■ What you will do
The exercise calls for every entry that follows to be repeated exactly.

■ Input records
*** Begin section ***
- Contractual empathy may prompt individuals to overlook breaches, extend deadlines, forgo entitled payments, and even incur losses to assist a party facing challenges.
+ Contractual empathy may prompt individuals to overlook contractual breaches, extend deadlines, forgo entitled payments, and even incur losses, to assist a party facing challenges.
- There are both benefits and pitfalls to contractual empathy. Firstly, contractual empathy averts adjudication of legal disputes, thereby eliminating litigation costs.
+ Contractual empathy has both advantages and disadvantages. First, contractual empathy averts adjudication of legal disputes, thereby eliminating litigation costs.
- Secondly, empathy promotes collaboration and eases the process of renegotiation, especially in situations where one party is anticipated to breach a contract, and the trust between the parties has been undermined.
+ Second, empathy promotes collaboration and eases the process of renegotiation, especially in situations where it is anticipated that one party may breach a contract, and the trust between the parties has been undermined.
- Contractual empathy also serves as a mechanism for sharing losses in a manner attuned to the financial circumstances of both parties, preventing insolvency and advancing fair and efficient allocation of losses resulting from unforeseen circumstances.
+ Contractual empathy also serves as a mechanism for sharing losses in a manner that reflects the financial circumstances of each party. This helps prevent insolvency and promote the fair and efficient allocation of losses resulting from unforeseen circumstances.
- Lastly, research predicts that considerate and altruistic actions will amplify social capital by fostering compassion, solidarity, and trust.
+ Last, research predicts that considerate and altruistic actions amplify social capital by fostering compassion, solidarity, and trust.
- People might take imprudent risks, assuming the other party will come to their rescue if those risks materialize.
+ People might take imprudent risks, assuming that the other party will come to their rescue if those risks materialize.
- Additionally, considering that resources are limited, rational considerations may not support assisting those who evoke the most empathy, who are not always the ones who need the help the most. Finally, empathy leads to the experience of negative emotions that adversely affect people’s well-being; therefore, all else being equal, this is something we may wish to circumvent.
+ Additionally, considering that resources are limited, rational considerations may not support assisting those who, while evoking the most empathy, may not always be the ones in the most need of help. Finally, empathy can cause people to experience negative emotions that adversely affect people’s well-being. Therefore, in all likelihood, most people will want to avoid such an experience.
*** End section ***
■ Answer box
- Contractual empathy may prompt individuals to overlook breaches, extend deadlines, forgo entitled payments, and even incur losses to assist a party facing challenges.
+ Contractual empathy may prompt individuals to overlook contractual breaches, extend deadlines, forgo entitled payments, and even incur losses, to assist a party facing challenges.
- There are both benefits and pitfalls to contractual empathy. Firstly, contractual empathy averts adjudication of legal disputes, thereby eliminating litigation costs.
+ Contractual empathy has both advantages and disadvantages. First, contractual empathy averts adjudication of legal disputes, thereby eliminating litigation costs.
- Secondly, empathy promotes collaboration and eases the process of renegotiation, especially in situations where one party is anticipated to breach a contract, and the trust between the parties has been undermined.
+ Second, empathy promotes collaboration and eases the process of renegotiation, especially in situations where it is anticipated that one party may breach a contract, and the trust between the parties has been undermined.
- Contractual empathy also serves as a mechanism for sharing losses in a manner attuned to the financial circumstances of both parties, preventing insolvency and advancing fair and efficient allocation of losses resulting from unforeseen circumstances.
+ Contractual empathy also serves as a mechanism for sharing losses in a manner that reflects the financial circumstances of each party. This helps prevent insolvency and promote the fair and efficient allocation of losses resulting from unforeseen circumstances.
- Lastly, research predicts that considerate and altruistic actions will amplify social capital by fostering compassion, solidarity, and trust.
+ Last, research predicts that considerate and altruistic actions amplify social capital by fostering compassion, solidarity, and trust.
- People might take imprudent risks, assuming the other party will come to their rescue if those risks materialize.
+ People might take imprudent risks, assuming that the other party will come to their rescue if those risks materialize.
- Additionally, considering that resources are limited, rational considerations may not support assisting those who evoke the most empathy, who are not always the ones who need the help the most. Finally, empathy leads to the experience of negative emotions that adversely affect people’s well-being; therefore, all else being equal, this is something we may wish to circumvent.
+ Additionally, considering that resources are limited, rational considerations may not support assisting those who, while evoking the most empathy, may not always be the ones in the most need of help. Finally, empathy can cause people to experience negative emotions that adversely affect people’s well-being. Therefore, in all likelihood, most people will want to avoid such an experience.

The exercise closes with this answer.